*** Opening DATA EXTRACT ***
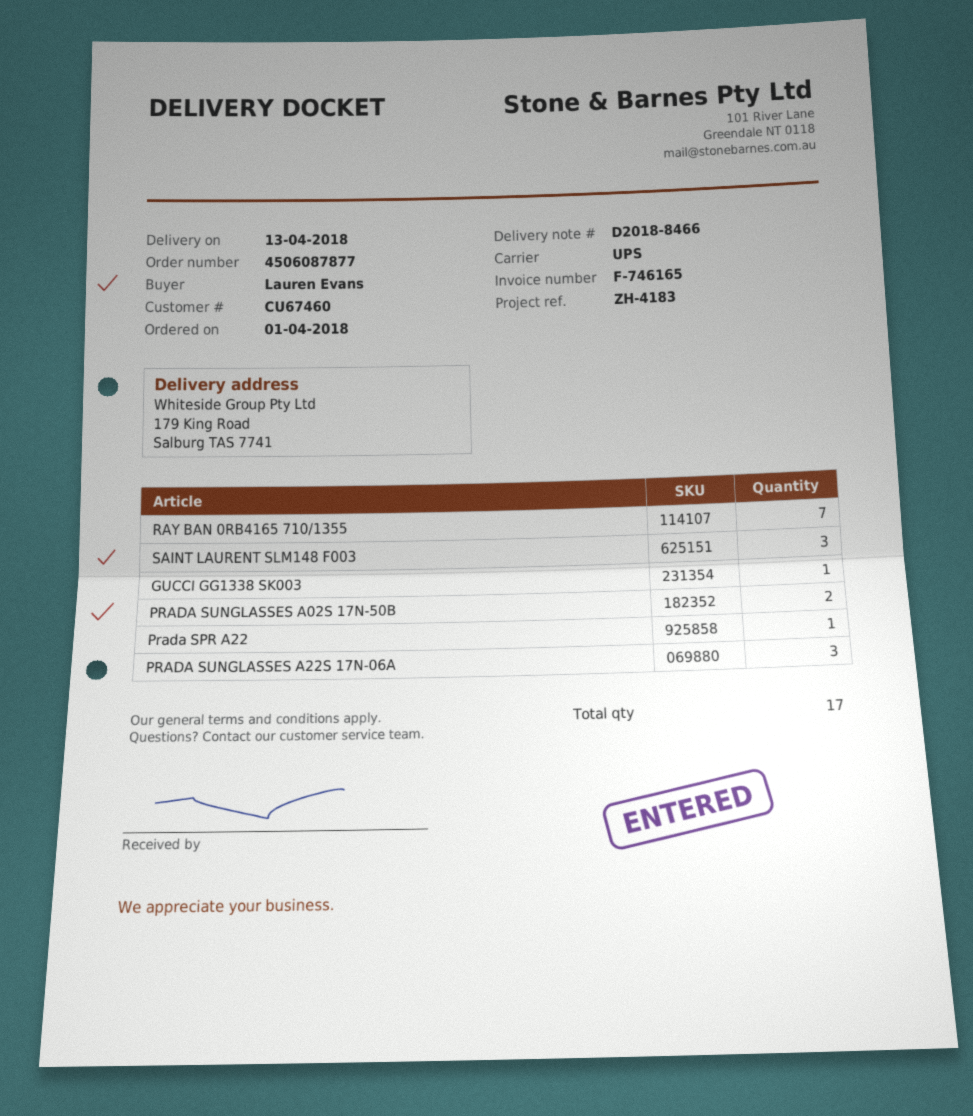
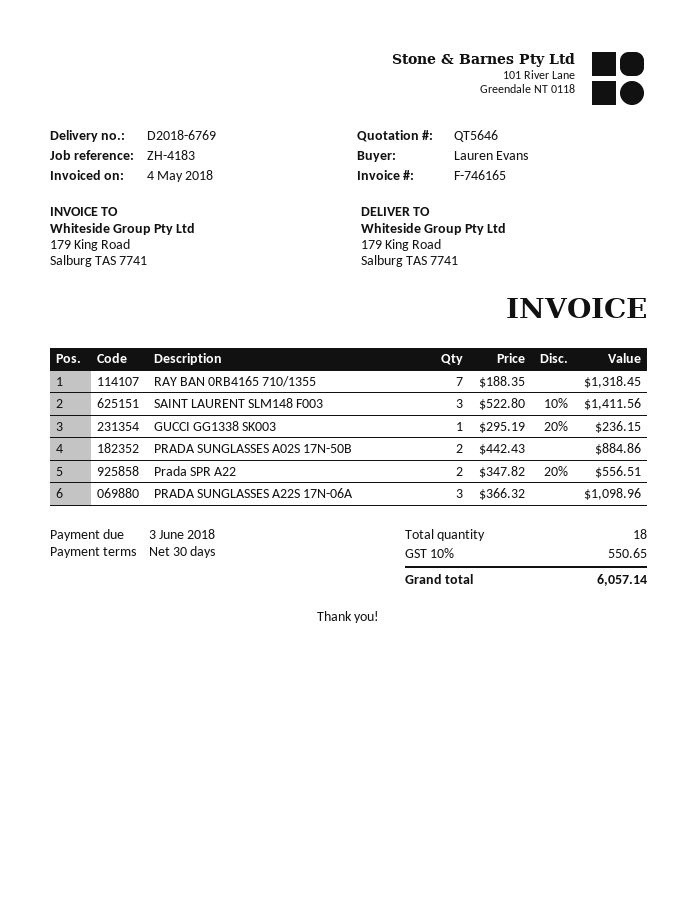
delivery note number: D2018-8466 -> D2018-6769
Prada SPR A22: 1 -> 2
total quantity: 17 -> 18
*** Closing DATA EXTRACT ***
*** Opening DATA EXTRACT ***
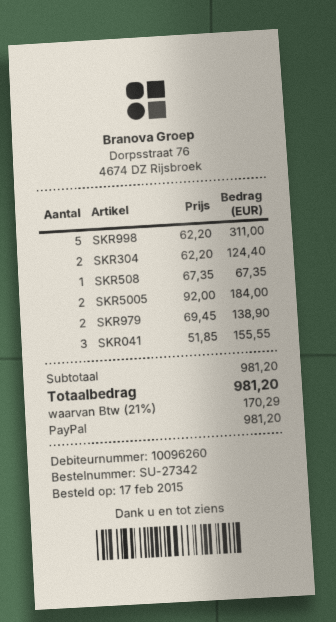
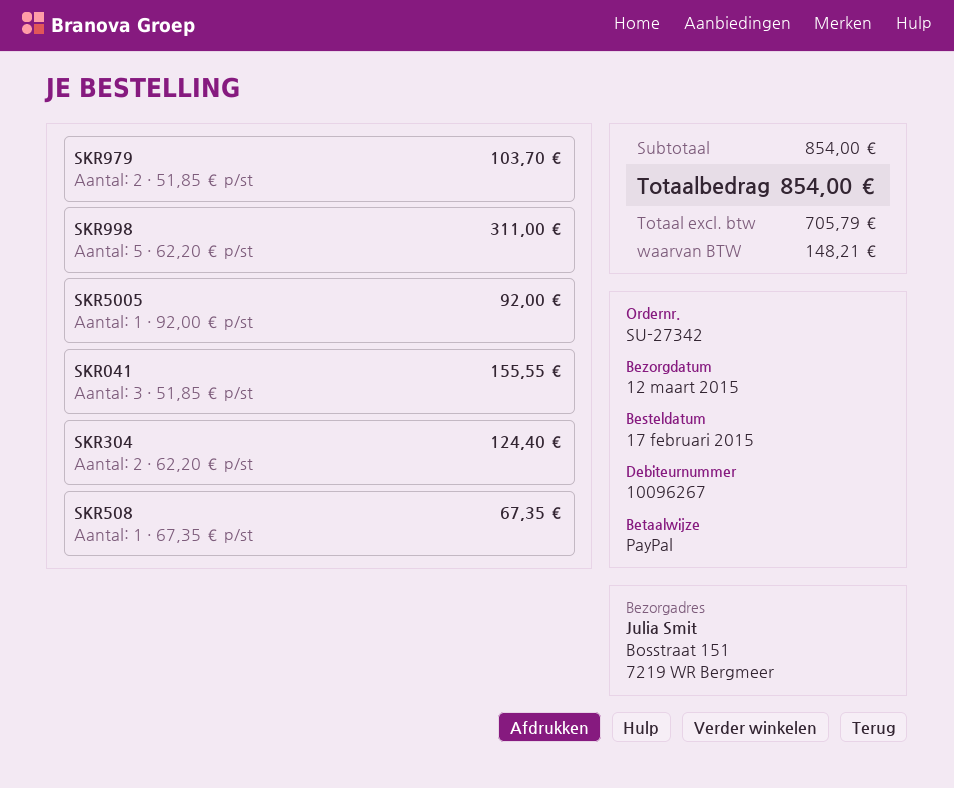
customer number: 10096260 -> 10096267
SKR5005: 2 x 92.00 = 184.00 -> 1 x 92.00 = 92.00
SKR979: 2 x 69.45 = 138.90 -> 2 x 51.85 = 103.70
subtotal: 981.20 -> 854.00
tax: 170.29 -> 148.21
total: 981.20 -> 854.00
*** Closing DATA EXTRACT ***
## [PROBLEM TO SOLVE]
Note each line of the material holding "number" and copy it out.

## [ANSWER TO THIS EXERCISE]
delivery note number: D2018-8466 -> D2018-6769
customer number: 10096260 -> 10096267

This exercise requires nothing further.